JPH05180635A - Shape measuring apparatus - Google Patents

Abstract

PURPOSE:To obtain a shape measuring apparatus based on the principle of a slit-light projecting method, which can measure the shape continuously in high accuracy at a high speed even under the natural light conditions such as outdoors up to long distances. CONSTITUTION:Modulated slit light 103 is deflected at a constant angular velocity so as to scan an object scene 105. A slit image 107 of an object 106 obtained at this time is focused on an image sensing surface 109 of a non-scanning type image sensing element 200, which is constituted by arranging a plurality of one-dimensional optical-position detecting elements 201 in the direction of the short side. A slit-position information signal 110 of the slit image 107 on the image sensing surface 109 outputted from the non-scanning type image sensing element 201 in real time is amplified in band. Then, the signal is detected and demodulated, or the signal is detected in synchronization with a modulating signal 102 of the slit light. Thus, the position information data on the image sensing surface 109 of the slit light are obtained in real time.

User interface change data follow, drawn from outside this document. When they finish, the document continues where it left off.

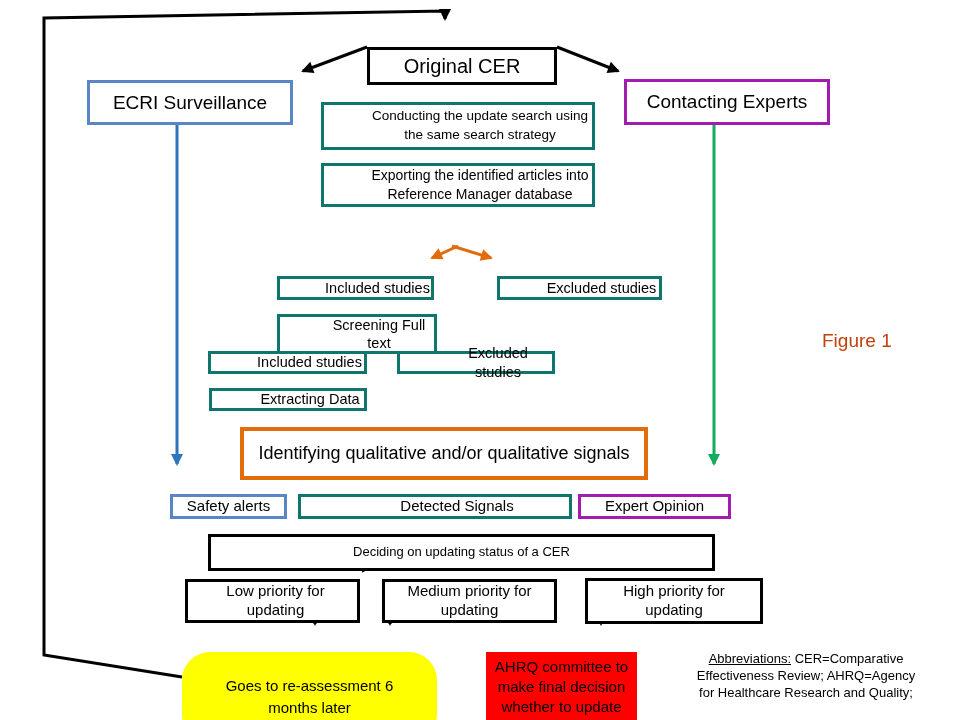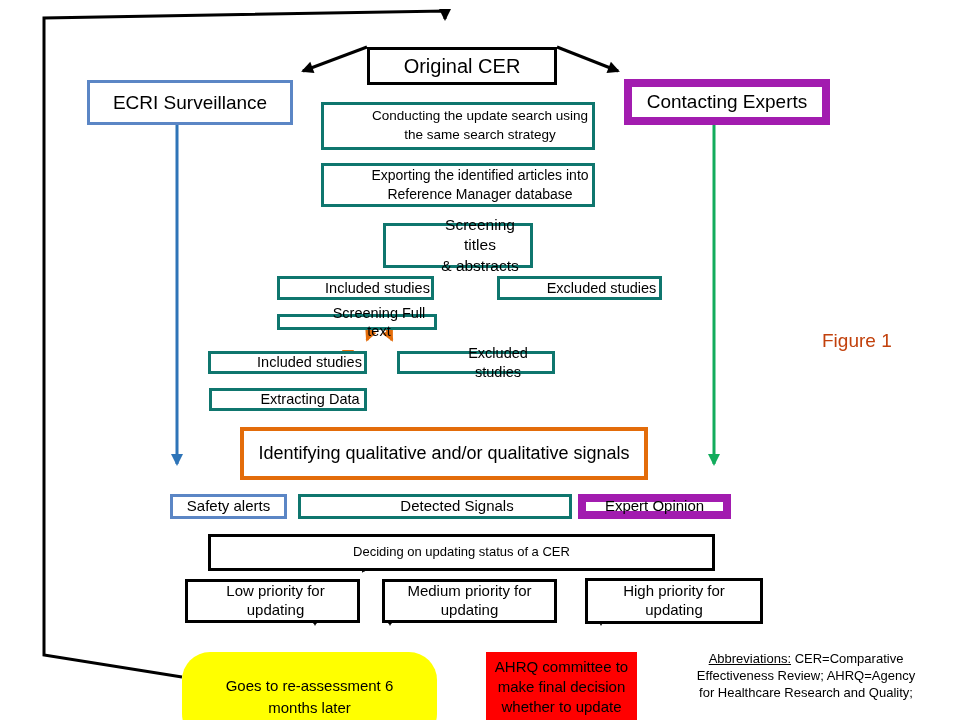--- a/index.html
+++ b/index.html
@@ -13,7 +13,7 @@
   .b-orange{border:3px solid #0f766e;padding-left:44px;}
   .b-orange-thick{border:4px solid #E36C0A;}
   .b-blue{border:3px solid #5B86C5;}
-  .b-green{border:8px solid #a21caf;}
+  .b-green{border:3px solid #a21caf;}
   .fill-yellow{background:#FFFF00;border:none;}
   .fill-red{background:#FF0000;border:none;}
   .note{position:absolute;z-index:2;}

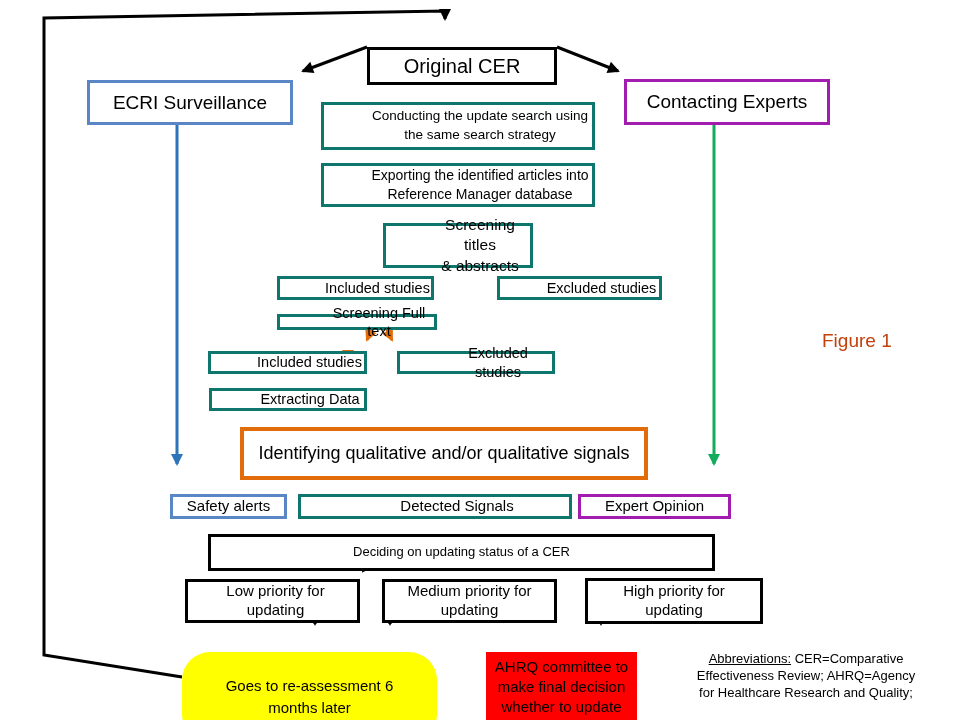--- a/index.html
+++ b/index.html
@@ -95,10 +95,6 @@
     <div>Reference Manager database</div>
   </div>
 
-  <div class="box b-orange" style="left:383px;top:201px;width:150px;height:45px;font-size:15.5px;line-height:1.3;">
-    <div>Screening titles</div>
-    <div>&amp; abstracts</div>
-  </div>
 
   <div class="box b-orange" style="left:277px;top:254px;width:157px;height:24px;font-size:14.5px;">
     <div>Included studies</div>

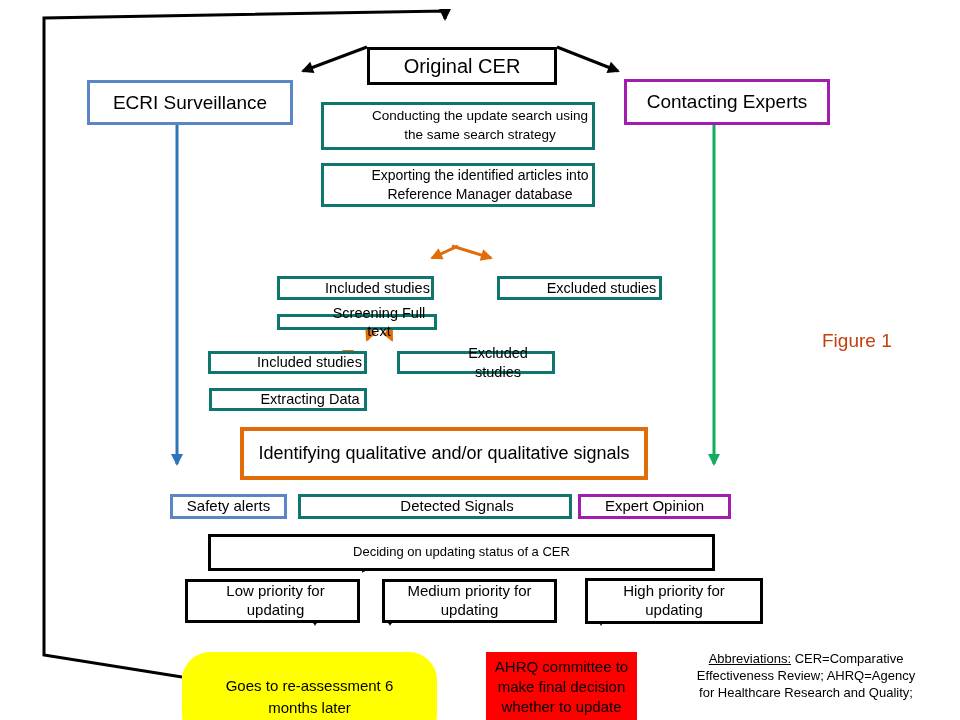--- a/index.html
+++ b/index.html
@@ -104,7 +104,7 @@
     <div>Excluded studies</div>
   </div>
 
-  <div class="box b-orange" style="left:277px;top:292px;width:160px;height:16px;font-size:14.5px;">
+  <div class="box b-orange" style="left:277px;top:292px;width:160px;height:40px;font-size:14.5px;">
     <div>Screening Full text</div>
   </div>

The space coordinate values of many representative points on the surface of the object 106 within the object scene 105 are obtained in real time based on the data.

Description

Detailed Description of the Invention

[0001]

BACKGROUND OF THE INVENTION 1. Field of the Invention
A non-contact shape measurement that can continuously and rapidly obtain the spatial coordinates (three-dimensional coordinates) values of a large number of representative points on the surface of an object (hereinafter referred to as a target scene) in a target scene. The present invention relates to a device, and more particularly to a shape measuring device using a slit light projection method. This type of device is also called a range finder because it can obtain distance information about the target scene.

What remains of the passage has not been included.